*** Entries shown Section Begins ***

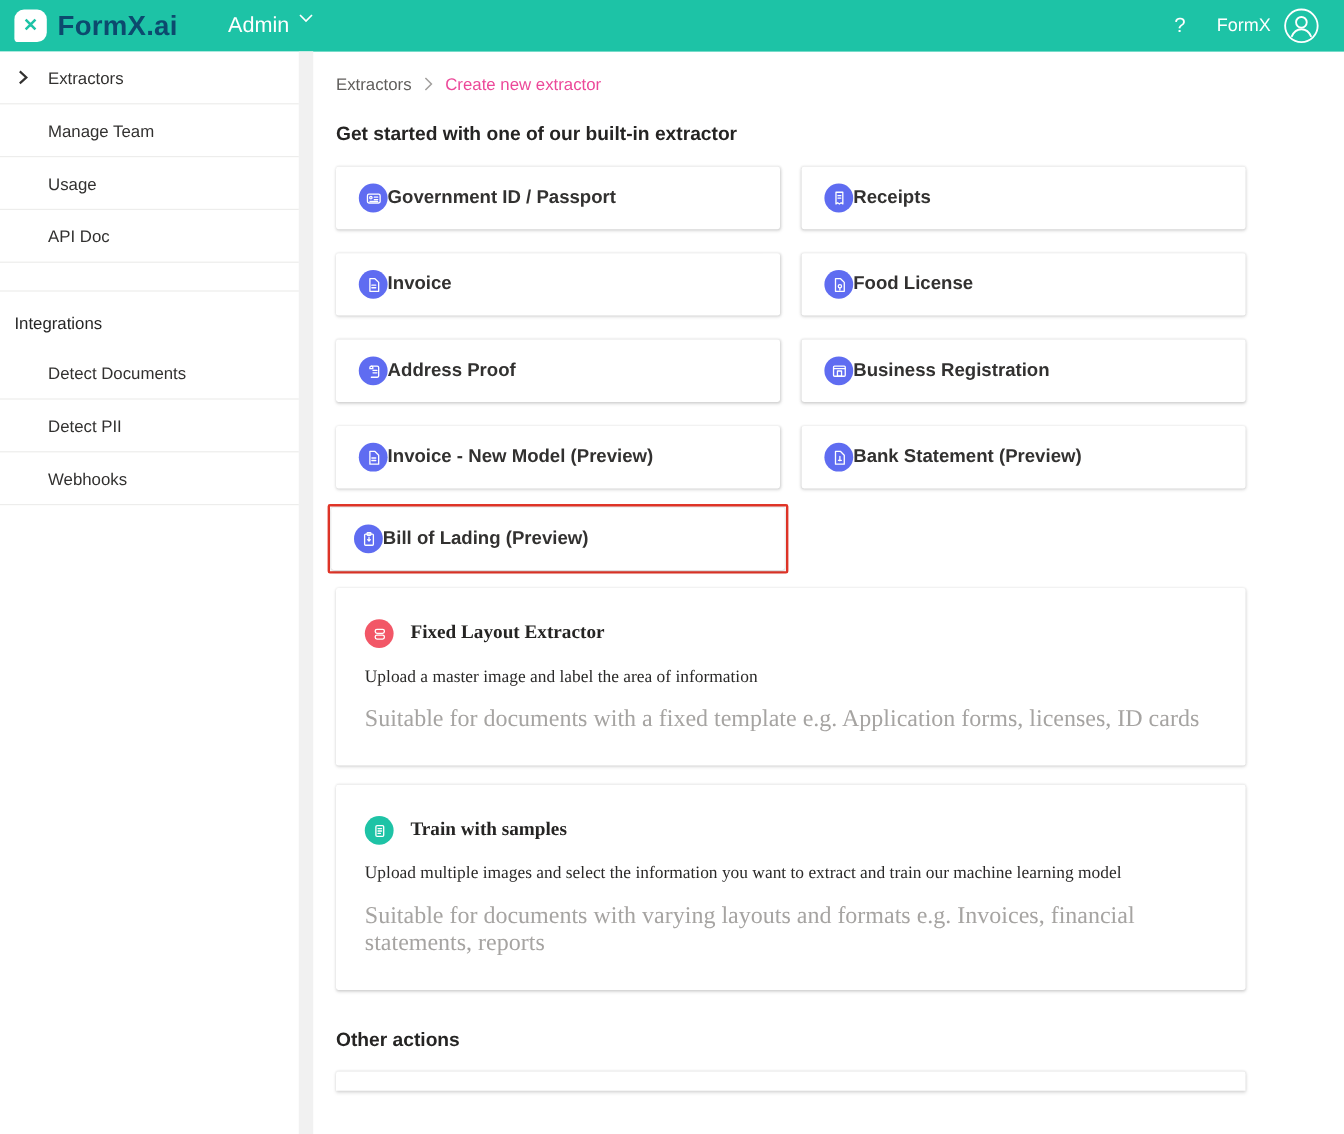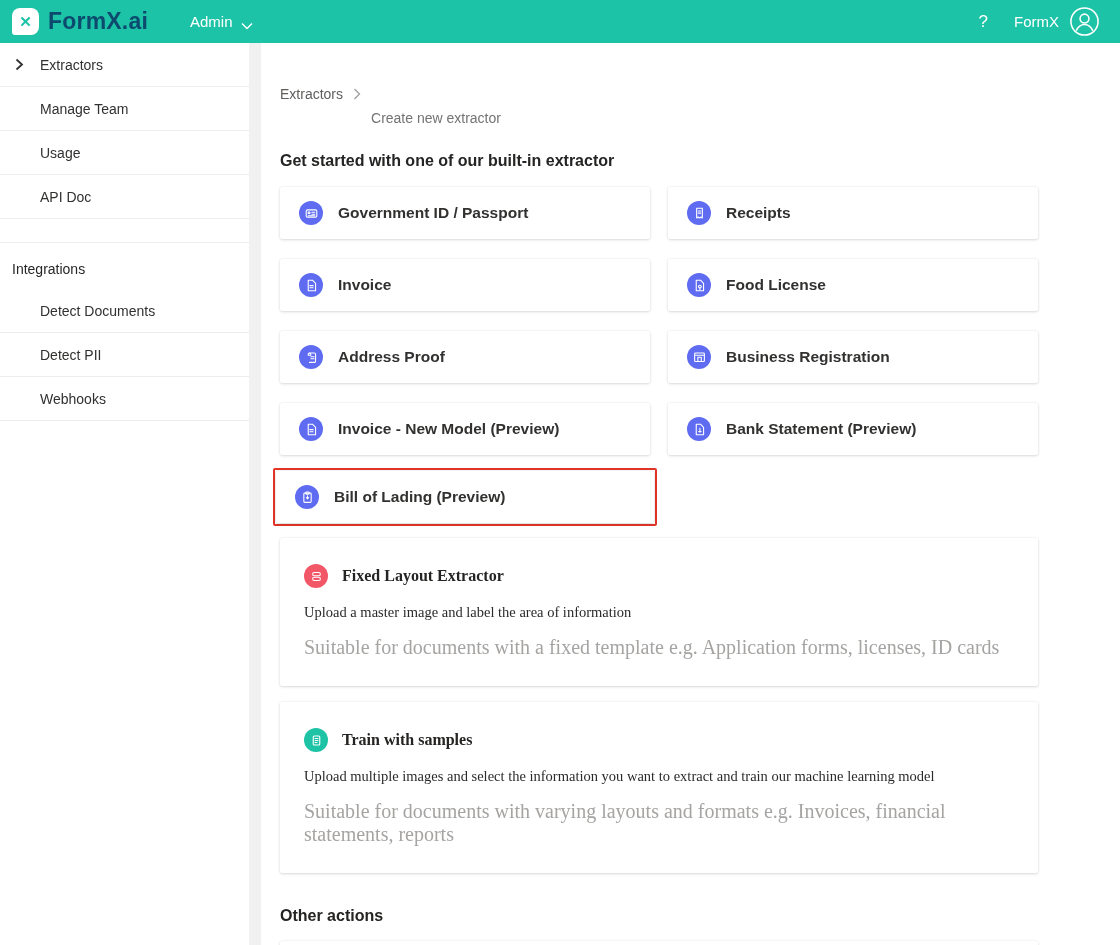--- a/index.html
+++ b/index.html
@@ -5,48 +5,48 @@
   * { margin:0; padding:0; box-sizing:border-box; }
   html,body { width:1120px; height:945px; overflow:hidden; background:#fff;
     font-family:"Liberation Sans", sans-serif; color:#323130; }
 
   
   .topbar { height:43px; display:flex; align-items:center; padding:0 20px 0 12px; }
   .logo-box { width:27px; height:27px; background:#fff; border-radius:8px 8px 8px 3px;
     display:flex; align-items:center; justify-content:center; margin-right:9px; }
   .logo-x { font-size:15px; font-weight:900; line-height:1; }
   .brand { color:#0c4a6e; font-size:23px; font-weight:700; letter-spacing:.2px; }
-  .workspace { margin-left:42px; display:flex; align-items:flex-end; gap:8px; color:#fff;
-    font-size:15px; cursor:pointer; }
+  .workspace { margin-left:42px; display:flex; align-items:flex-start; gap:8px; color:#fff;
+    font-size:18px; cursor:pointer; }
   .top-right { margin-left:auto; display:flex; align-items:center; gap:26px; }
   .help { color:#fff; font-size:17px; font-weight:400; cursor:pointer; }
   .account { display:flex; align-items:center; gap:10px; color:#fff; font-size:15px; cursor:pointer; }
 
   
   .sidebar { position:absolute; top:43px; left:0; bottom:0; width:261px; background:#fff; }
   .scroll-track { position:absolute; top:0; right:0; bottom:0; width:12px; background:#f1f1f1; }
   .side-item { height:44px; display:flex; align-items:center; padding-left:40px;
     font-size:14px; color:#323130; border-bottom:1px solid #ededec; cursor:pointer;
     position:relative; width:249px; }
   .side-chev { position:absolute; left:13px; top:15px; display:flex; }
   .side-spacer { height:24px; border-bottom:1px solid #ededec; width:249px; }
   .side-section-title { padding:18px 0 12px 12px; font-size:14px; font-weight:400; color:#262626; width:259px; }
 
   
   .main { margin-left:261px; padding:0 0 0 19px; width:859px; }
   .breadcrumb { margin-top:19px; display:flex; align-items:center; gap:10px; font-size:14px; }
   .bc-link { color:#605e5c; cursor:pointer; }
-  .bc-current { color:#737373;margin-top:48px; }
+  .bc-current { color:#ec4899; }
   .section-heading { font-size:16px; font-weight:700; color:#252423; }
   .h-builtin { margin-top:26px; }
   .grid { margin-top:17px; display:grid; grid-template-columns:370px 370px;
     column-gap:18px; row-gap:20px; width:758px; }
   .x-card { height:52px; background:#fff; border-radius:2px;
     box-shadow:0 1px 3px rgba(0,0,0,.13), 0 0 2px rgba(0,0,0,.09);
-    display:flex; align-items:center; padding:0 14px 0 19px; gap:15px; cursor:pointer; }
+    display:flex; align-items:center; padding:0 14px 0 19px; cursor:pointer; }
   .x-ic { width:24px; height:24px; border-radius:50%; flex:none;
     display:flex; align-items:center; justify-content:center; }
   .x-lb { font-size:15.5px; font-weight:600; color:#323130; white-space:nowrap; }
   .annotation { border:2px solid #e13528; padding:1px; margin:-7px; border-radius:2px; }
   .h-cantfind { margin-top:38px; }
   .custom-cards { margin-top:19px; display:flex; flex-direction:column; gap:16px; width:758px; }
   .big-card { background:#fff; border-radius:2px; padding:26px 24px 27px;
     box-shadow:0 1px 3px rgba(0,0,0,.13), 0 0 2px rgba(0,0,0,.09); cursor:pointer;font-family:Liberation Serif, serif; }
   .bc-title-row { display:flex; align-items:center; gap:14px; margin-bottom:16px; }
   .bc-title { font-size:16px; font-weight:600; color:#252423; }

*** Entries shown Section Ends ***

* **What you should do**:
From the material above, set down exactly the lines starting at the one with "align-items:flex-start; gap:8px; color:#fff;" and ending at the one with "margin-top:19px; display:flex; align-items:center;", end lines included.

* **Response box**:
+  .workspace { margin-left:42px; display:flex; align-items:flex-start; gap:8px; color:#fff;
+    font-size:18px; cursor:pointer; }
   .top-right { margin-left:auto; display:flex; align-items:center; gap:26px; }
   .help { color:#fff; font-size:17px; font-weight:400; cursor:pointer; }
   .account { display:flex; align-items:center; gap:10px; color:#fff; font-size:15px; cursor:pointer; }
 
   
   .sidebar { position:absolute; top:43px; left:0; bottom:0; width:261px; background:#fff; }
   .scroll-track { position:absolute; top:0; right:0; bottom:0; width:12px; background:#f1f1f1; }
   .side-item { height:44px; display:flex; align-items:center; padding-left:40px;
     font-size:14px; color:#323130; border-bottom:1px solid #ededec; cursor:pointer;
     position:relative; width:249px; }
   .side-chev { position:absolute; left:13px; top:15px; display:flex; }
   .side-spacer { height:24px; border-bottom:1px solid #ededec; width:249px; }
   .side-section-title { padding:18px 0 12px 12px; font-size:14px; font-weight:400; color:#262626; width:259px; }
 
   
   .main { margin-left:261px; padding:0 0 0 19px; width:859px; }
   .breadcrumb { margin-top:19px; display:flex; align-items:center; gap:10px; font-size:14px; }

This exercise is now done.